Unlike the other amino acids, no free pool of selenocysteine exists in the cell. Its high reactivity would cause damage to cells.[original research?] Instead, cells store selenium in the less reactive oxidized form, selenocystine, or in methylated form, selenomethionine. Selenocysteine synthesis occurs on a specialized tRNA, which also functions to incorporate it into nascent polypeptides.
The primary and secondary structure of selenocysteine-specific tRNA, tRNASec, differ from those of standard tRNAs in several respects, most notably in having an 8-base-pair (bacteria) or 10-base-pair (eukaryotes)[Archaea?] acceptor stem, a long variable region arm, and substitutions at several well-conserved base positions. The selenocysteine tRNAs are initially charged with serine by seryl-tRNA ligase, but the resulting Ser-tRNASec is not used for translation because it is not recognised by the normal translation elongation factor (EF-Tu in bacteria, eEF1A in eukaryotes).[Archaea?]

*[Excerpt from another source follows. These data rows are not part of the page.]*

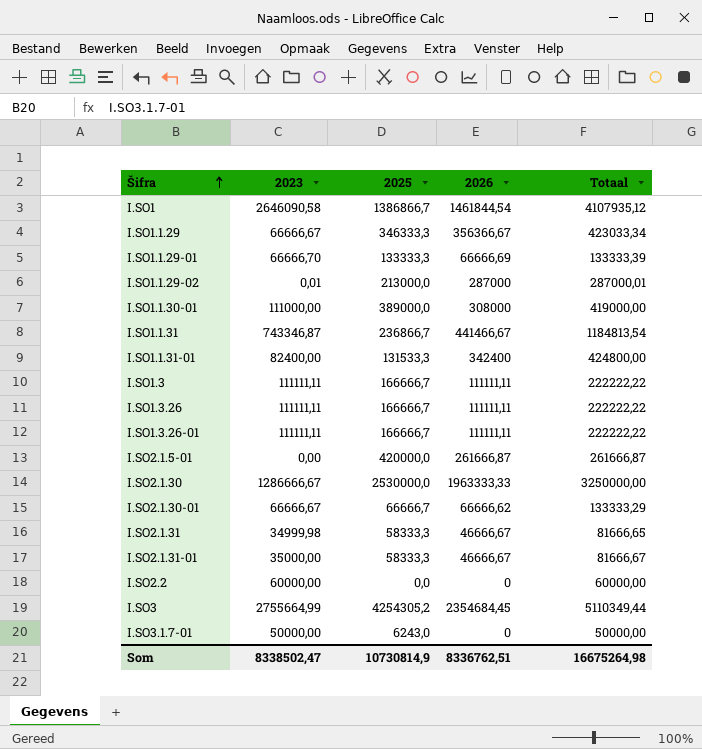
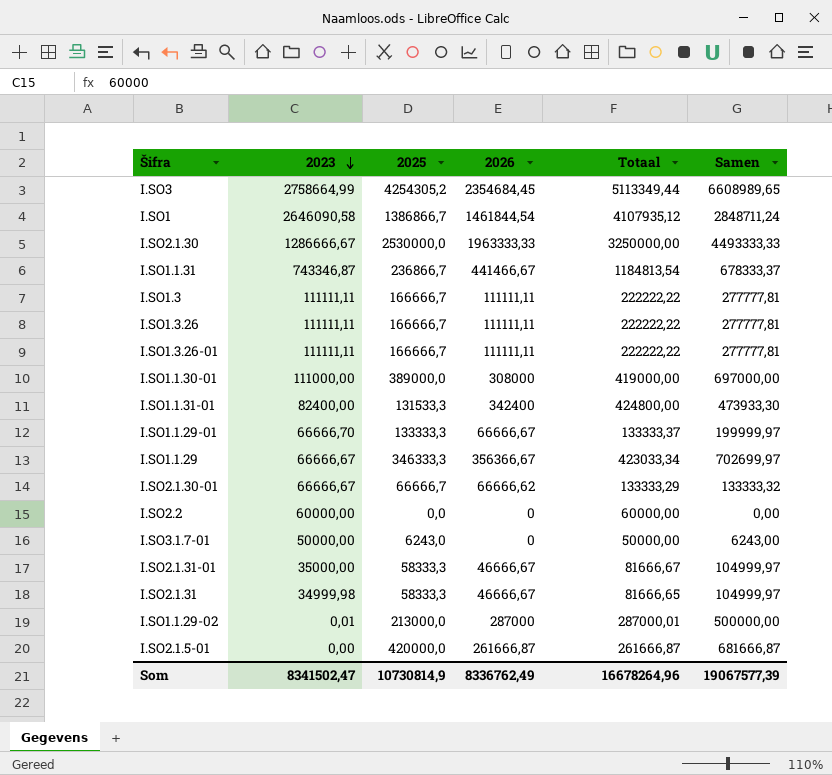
row order: Šifra ascending -> 2023 descending
column Samen | formula: none -> [2025] + [2026]
I.SO3 | 2023: 2755664,99 -> 2758664,99
I.SO3 | Totaal: 5110349,44 -> 5113349,44
I.SO1.1.29-01 | 2026: 66666,69 -> 66666,67
I.SO1.1.29-01 | Totaal: 133333,39 -> 133333,37
Som | 2023: 8338502,47 -> 8341502,47
Som | 2026: 8336762,51 -> 8336762,49
Som | Totaal: 16675264,98 -> 16678264,96

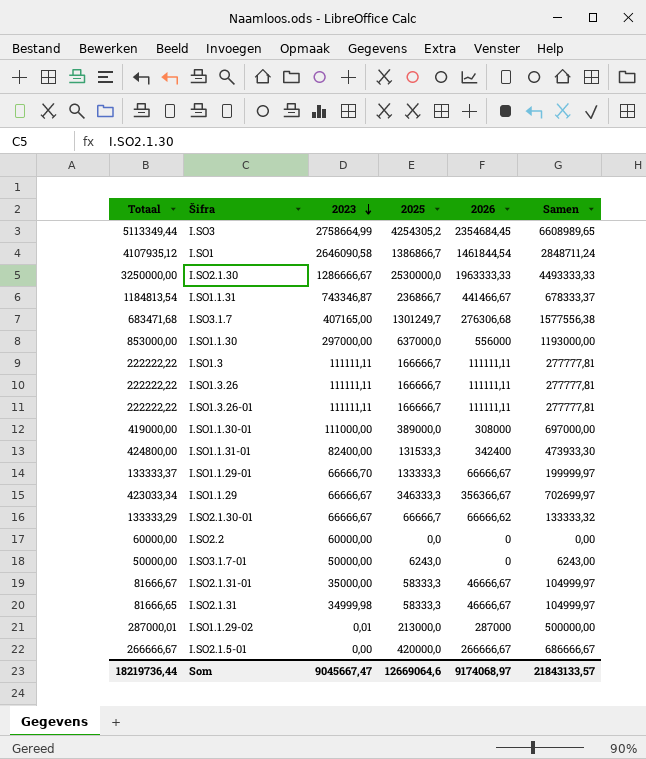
column Totaal | position: 5 -> 1
row I.SO3.1.7: none -> 683471,68 | 407165,00 | 1301249,7 | 276306,68 | 1577556,38
row I.SO1.1.30: none -> 853000,00 | 297000,00 | 637000,0 | 556000 | 1193000,00
I.SO2.1.5-01 | Totaal: 261666,87 -> 266666,67
I.SO2.1.5-01 | 2026: 261666,87 -> 266666,67
I.SO2.1.5-01 | Samen: 681666,87 -> 686666,67
Som | Totaal: 16678264,96 -> 18219736,44
Som | 2023: 8341502,47 -> 9045667,47
Som | 2025: 10730814,9 -> 12669064,6
Som | 2026: 8336762,49 -> 9174068,97
Som | Samen: 19067577,39 -> 21843133,57

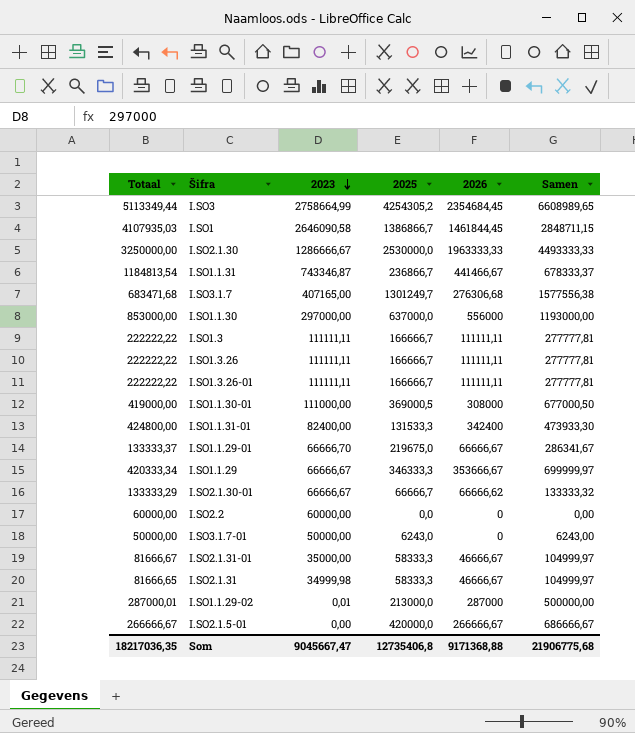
I.SO1 | Totaal: 4107935,12 -> 4107935,03
I.SO1 | 2026: 1461844,54 -> 1461844,45
I.SO1 | Samen: 2848711,24 -> 2848711,15
I.SO1.1.30-01 | 2025: 389000,0 -> 369000,5
I.SO1.1.30-01 | Samen: 697000,00 -> 677000,50
I.SO1.1.29-01 | 2025: 133333,3 -> 219675,0
I.SO1.1.29-01 | Samen: 199999,97 -> 286341,67
I.SO1.1.29 | Totaal: 423033,34 -> 420333,34
I.SO1.1.29 | 2026: 356366,67 -> 353666,67
I.SO1.1.29 | Samen: 702699,97 -> 699999,97
Som | Totaal: 18219736,44 -> 18217036,35
Som | 2025: 12669064,6 -> 12735406,8
Som | 2026: 9174068,97 -> 9171368,88
Som | Samen: 21843133,57 -> 21906775,68

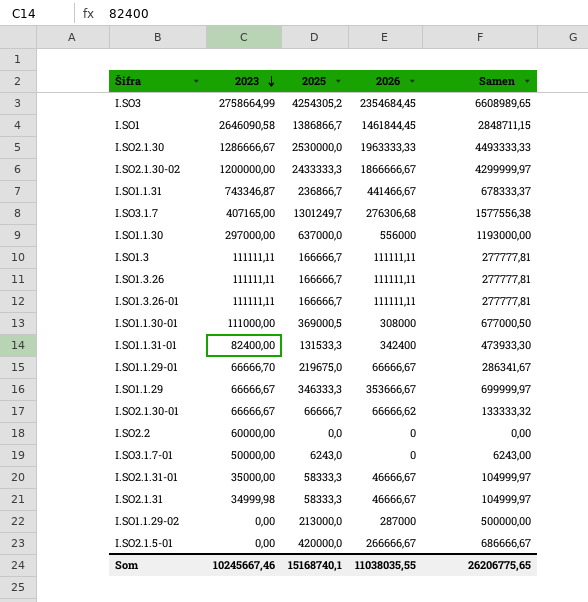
column Totaal | formula: [2023] + [2026] -> none
row I.SO2.1.30-02: none -> 1200000,00 | 2433333,3 | 1866666,67 | 4299999,97
I.SO1.1.29-02 | 2023: 0,01 -> 0,00
Som | 2023: 9045667,47 -> 10245667,46
Som | 2025: 12735406,8 -> 15168740,1
Som | 2026: 9171368,88 -> 11038035,55
Som | Samen: 21906775,68 -> 26206775,65

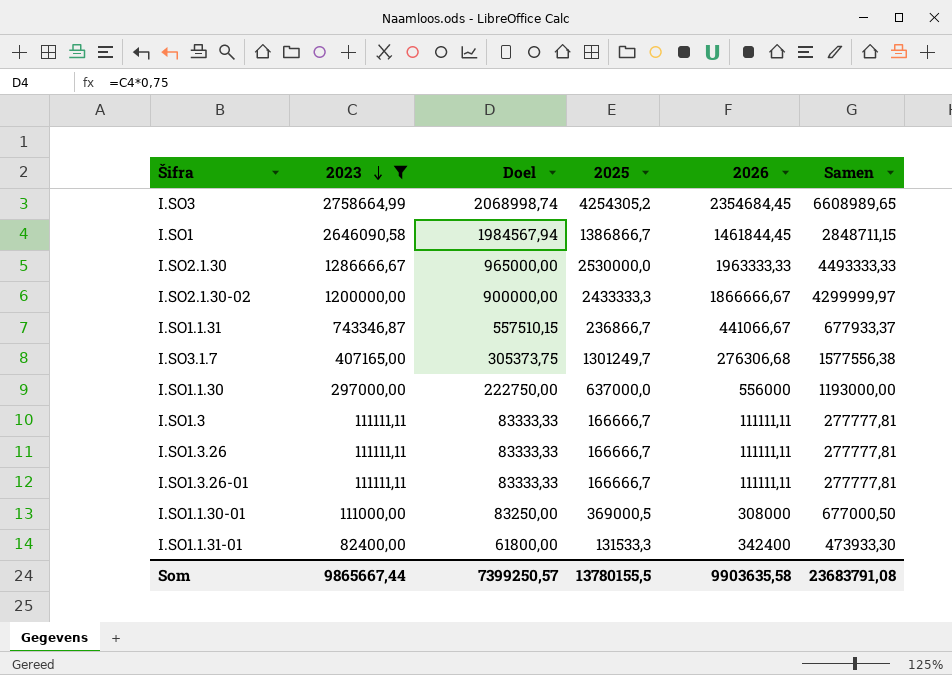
filter: none -> 2023 >= 82400,00
column Doel | formula: none -> [2023] * 0,75
I.SO1.1.31 | 2026: 441466,67 -> 441066,67
I.SO1.1.31 | Samen: 678333,37 -> 677933,37
Som | 2023: 10245667,46 -> 9865667,44
Som | 2025: 15168740,1 -> 13780155,5
Som | 2026: 11038035,55 -> 9903635,58
Som | Samen: 26206775,65 -> 23683791,08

Rather, the tRNA-bound seryl residue is converted to a selenocysteine residue by the pyridoxal phosphate-containing enzyme selenocysteine synthase. In eukaryotes and archaea, two enzymes are required to convert tRNA-bound seryl residue into tRNA selenocysteinyl residue: PSTK (O-phosphoseryl-tRNA[Ser]Sec kinase) and selenocysteine synthase. Finally, the resulting Sec-tRNASec is specifically bound to an alternative translational elongation factor (SelB or mSelB (or eEFSec)), which delivers it in a targeted manner to the ribosomes translating mRNAs for selenoproteins. The specificity of this delivery mechanism is brought about by the presence of an extra protein domain (in bacteria, SelB) or an extra subunit (SBP2 for eukaryotic mSelB/eEFSec)[Archaea?] which bind to the corresponding RNA secondary structures formed by the SECIS elements in selenoprotein mRNAs.
Biotechnological applications of selenocysteine include use of 73Se-labeled Sec (half-life of 73Se = 7.2 hours) in positron emission tomography (PET) studies and 75Se-labeled Sec (half-life of 75Se = 118.5 days) in specific radiolabeling, facilitation of phase determination by multiwavelength anomalous diffraction in X-ray crystallography of proteins by introducing Sec alone, or Sec together with selenomethionine (SeMet), and incorporation of the stable 77Se isotope, which has a nuclear spin of 1/2 and can be used for high-resolution NMR, among others.